According to a report by Digital Trends, some believe that once both the Nvidia and AMD launch their new products, any other GPU that currently exists will undoubtedly dip in price or go even below their MSRPs.

Secondly, when chip shortages happen, producing graphics cards becomes even more cumbersome and then there’s a struggle to lay hands on the few GPUs in circulation. Just as expected, demand rises and prices inevitably shoot up as well.

Lastly, there’s a strong link between graphics cards and the cryptocurrency market, as GPUs can be used to solve the cryptographically intensive process of proof-of-work (PoW) blockchains like Bitcoin.

According to a Digital Trends report in 2021, around 25% of all graphics cards sold in the first quarter of the year went to crypto miners. That accounts for nearly 700,000 GPUs; as seen many times in the past when crypto is booming, GPU prices are mostly up and vice versa.

Recent: Enforcement and adoption: What do UK’s recent regulatory aims for crypto mean?
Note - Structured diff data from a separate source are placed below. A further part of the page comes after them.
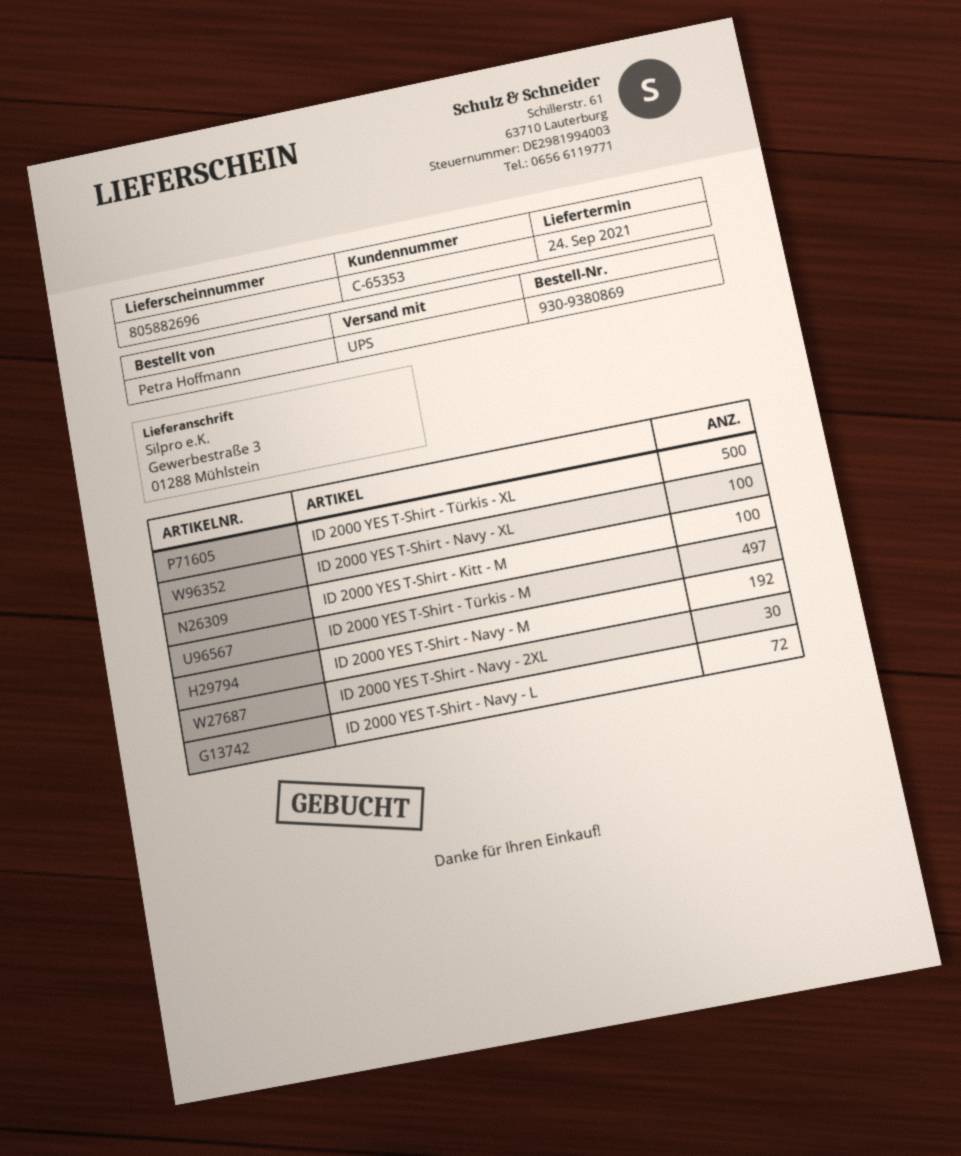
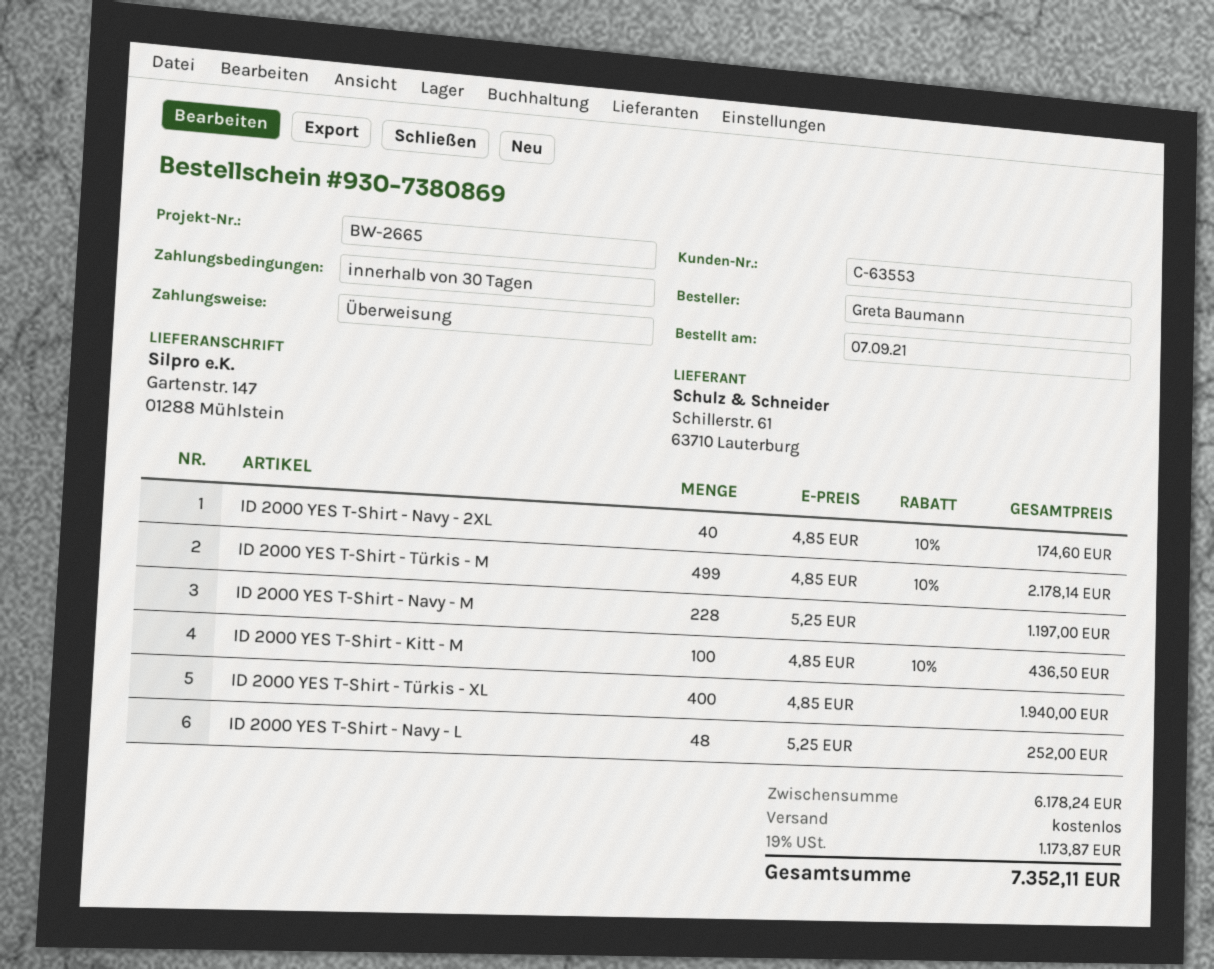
order number: 930-9380869 -> 930-7380869
customer number: C-65353 -> C-63553
ordered by: Petra Hoffmann -> Greta Baumann
ship to: Gewerbestraße 3, 01288 Mühlstein -> Gartenstr. 147, 01288 Mühlstein
ID 2000 YES T-Shirt - Türkis - XL: 500 -> 400
ID 2000 YES T-Shirt - Navy - XL: 100 -> none
ID 2000 YES T-Shirt - Türkis - M: 497 -> 499
ID 2000 YES T-Shirt - Navy - M: 192 -> 228
ID 2000 YES T-Shirt - Navy - 2XL: 30 -> 40
ID 2000 YES T-Shirt - Navy - L: 72 -> 48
Bitcoin’s sorrow, gamers’ luck

Khan believes that whether gamers are into nonfungible tokens (NFTs) or crypto, “I would say that the branding and so far on what NFTs and the crypto community has done” for the gaming space has not been received very well. He said:

“There’s a common sentiment if you just look at the top streamers that play games that NFTs and crypto are extremely bad, everything is written off as just a scam. So, there is a necessity for good actors in the space to create a fun and sustainable game that would benefit from leveraging crypto and tokenization technology, not the other way around.”

The current fall in GPU prices may be attributed to the current cryptocurrency market situation. Crypto prices took a dive, and, in the same manner, graphics card prices are declining in price as some smaller miners reliant on ad-hoc operations with GPUs exit the market. 

However, some believe that graphics card prices have been falling consistently over some time. In fact, in February 2022, a report by Tech Times already suggests a price slash across the board on the GPU scene.

It should be noted that the crypto market crash did not exactly happen overnight either, as the market has been in a general downturn since the year started.

Although volatility and the crypto market go hand in hand, the past week has been one of the wildest ever in the crypto space. Ever since reaching all-time highs in November 2021, the two leading cryptocurrencies, Bitcoin (BTC) and Ether (ETH), have been on a downward spiral. And, once it got to the aforementioned top two, the bear market or the so-called crypto winter came for the whole ecosystem.

According to a Reuters report, however, the recent crash saw the cryptocurrency market lose about $800 billion in value within a month. And, though GPU prices and gamers live for this to happen, miners do not.

Recent: El Salvador’s Bitcoin play: What does the current slump mean for adoption?

Miners are usually rewarded 6.25 BTC for completing a block, according to Investopedia. This means that around last November, when Bitcoin’s price was around $55,000, the reward for completing a hash would have been around $344,000. But today, BTC trades at roughly $30,000, and the reward figure is expected to be around $188,000 for completing a hash.

Meanwhile, increasing electricity costs and a higher mining difficulty are cutting into the profit margins of cryptocurrency miners, which may be driving some to exit the market.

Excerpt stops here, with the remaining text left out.